Of course, many men go to female therapists and many doubtless get help from them.  After all, as the article points out, a good therapist is a good therapist; a bad one is a bad one.  And the two aren’t sex-specific.

Still, it seems that a man tends to be more comfortable talking about intimate details of his life and psyche to another man, and that creates a problem when there aren’t many males in the profession. 

In just the past few years, psychologists have identified a number of issues that are, in effect, male versions of the gender-identity issues that so many mothers face in the work force: the self-doubt of being a stay-at-home father, the tension between being a provider and being a father, even male post-partum depression.

“In the same way that there is something very personal about being a mother, something very important to female identity, the experience of fathering is also very powerful,’ said Aaron Rochlen, a psychologist at the University of Texas, Austin. “And some men, I think, prefer to talk about that — the joy of being a father, the stress, how it”s impacting them — with a therapist who”s had the same experience,’ from the same point of view.

There’s a small upside to this.  If a man wants a good job, he knows where to find it.  Graduates schools and clinical programs are begging men to apply.

“I remember when I started training, I looked around and realized that for the first time in my life, I was an endangered minority,’ said Ryan McKelley, a psychologist at the University of Wisconsin, La Crosse. “Now I tell my male students, if you”re interested in clinical care, you can write your own ticket.
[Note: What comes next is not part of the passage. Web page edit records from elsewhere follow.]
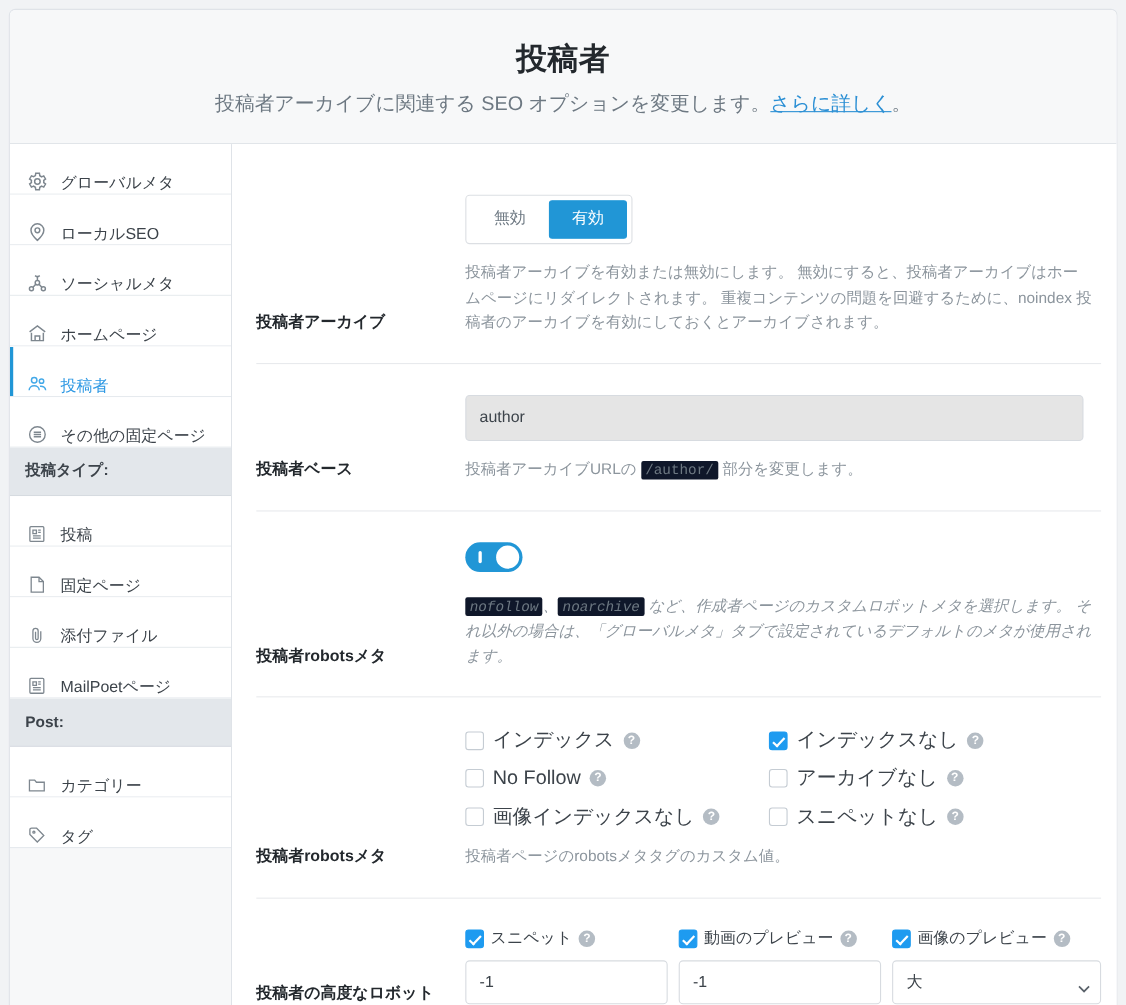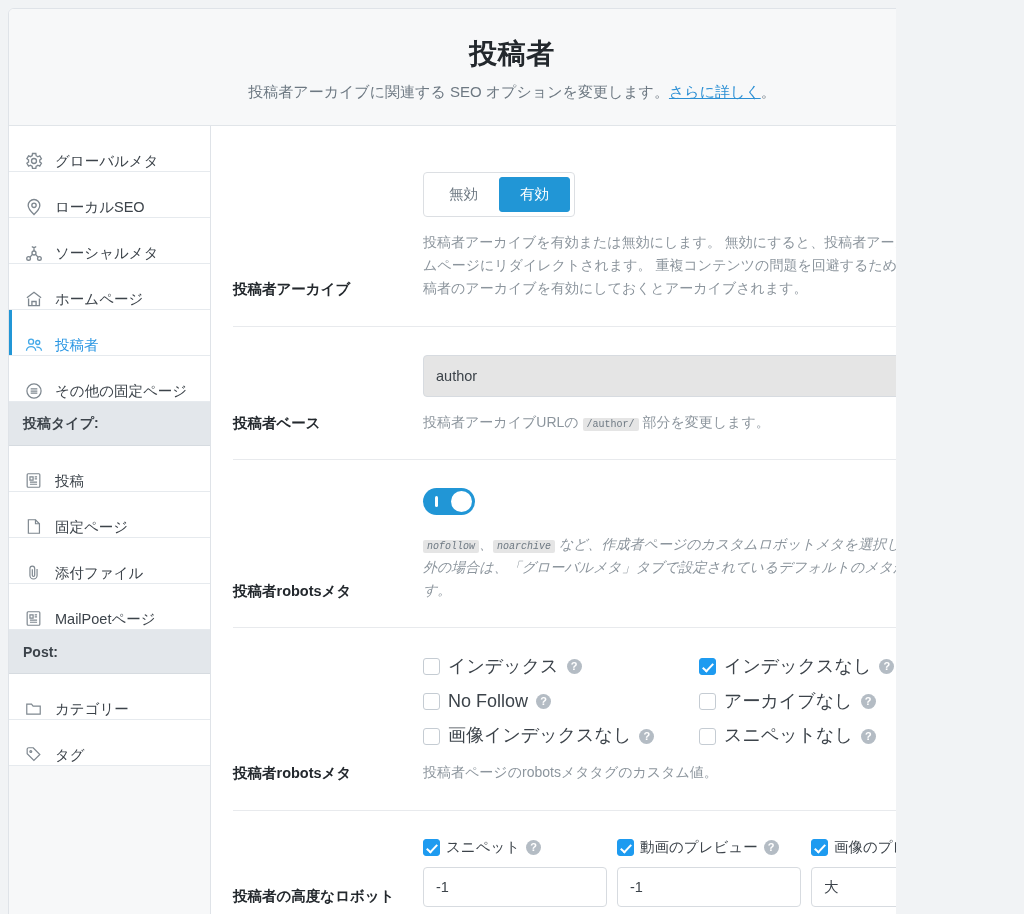--- a/index.html
+++ b/index.html
@@ -5,21 +5,21 @@
   * { box-sizing: border-box; }
   html, body {
     margin: 0; padding: 0;
     width: 1024px; height: 914px;
     background: #f1f3f5;
     font-family: "Liberation Sans", "DejaVu Sans", sans-serif;
     -webkit-font-smoothing: antialiased;
   }
   .page {
     position: relative;
-    width: 896px; height: 914px;
+    width: 1016px; height: 914px;
     background: #f1f3f5;
     overflow: hidden;
   }
   .card {
     position: absolute;
     left: 8px; top: 8px;
     width: 1008px;
     min-height: 920px;
     background: #ffffff;
     border: 1px solid #dfe3e8;
@@ -35,21 +35,21 @@
   }
   .card-title {
     font-size: 28px;
     font-weight: bold;
     color: #23282d;
     letter-spacing: .5px;
     margin: 0 0 10px 0;
     line-height: 1.2;
   }
   .card-sub {
-    font-size: 15px;
+    font-size: 18px;
     color: #6d7882;
     line-height: 1.5;
     margin: 0;
   }
   .card-sub a {
     color: #2b8fd4;
     text-decoration: underline;
   }
   
   .body-split { display: flex; align-items: stretch; }
@@ -119,24 +119,24 @@
   .row-field { flex: 1 1 auto; min-width: 0; }
   .help-text {
     font-size: 14px;
     color: #8c959d;
     line-height: 1.62;
     margin-top: 14px;
     max-width: 570px;
   }
   .help-text.wide { max-width: 585px; font-style: italic; }
   code.chip {
-    background: #e5e5e5;
+    background: #0f172a;
     color: #6d7882;
     font-family: "Liberation Mono", "DejaVu Sans Mono", monospace;
-    font-size: 10px;
+    font-size: 13px;
     padding: 1px 4px;
     border-radius: 2px;
   }
   
   .seg {
     display: inline-flex;
     background: #ffffff;
     border: 1px solid #dcdfe3;
     border-radius: 4px;
     padding: 4px;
You”ll be hired immediately.’

I have a couple of thoughts on this that the article didn’t mention.  The first is that, with the dramatic rise in fatherless families over the past 40 years, and the virtual monopoly women enjoy of teaching, it’s possible for a child to reach college age and never have any meaningful dealings with an adult male.  That’s not a revelation of course; it’s been commented on numerous times.

But one of the places a person might go to deal with the problems of having no contact with adult males is to a therapist.  Now we know that that’s not an option either.

The second is more important.  Anyone who follows family court practices very closely knows about the immense impact mental health professionals have on custody decisions.  Family judges rely on them to an enormous degree to recommend not only custody but the amount of time a non-custodial parent will have with his child and under what circumstances.

The fact that 90% of these professionals are women can’t help but have an overall impact on custody outcomes in family courts.  Of course we’d like to believe that their professionalism would prevent any sort of bias or prejudice in favor of mothers and against fathers, but experience teaches that that’s a “frail reed.”

Many, perhaps most – mental health professionals strive to do their jobs scrupulously.  But the news has plenty of examples of those who don’t and anecdotal evidence of fathers supports the notion that part of the tilt of family courts toward maternal custody comes from the counsellors they rely on.  And in any event, who would be surprised to find a female social worker who’s also a mother who’s been involved in a custody battle with her ex-husband erring on the side of maternal custody.

That’s even more likely because of the hesitancy men have with female therapists.  If a dad’s not comfortable with a female mental health professional, how likely is it that he’ll come across well on her evaluation of him?

It’s yet another wrong that a presumption of equally shared parenting could help to right.  If a judge has to order equally shared parenting absent a strong showing that one parent shouldn’t care for the child half of the time, it would be harder for mental health professionals to skew the results by unflattering evaluations.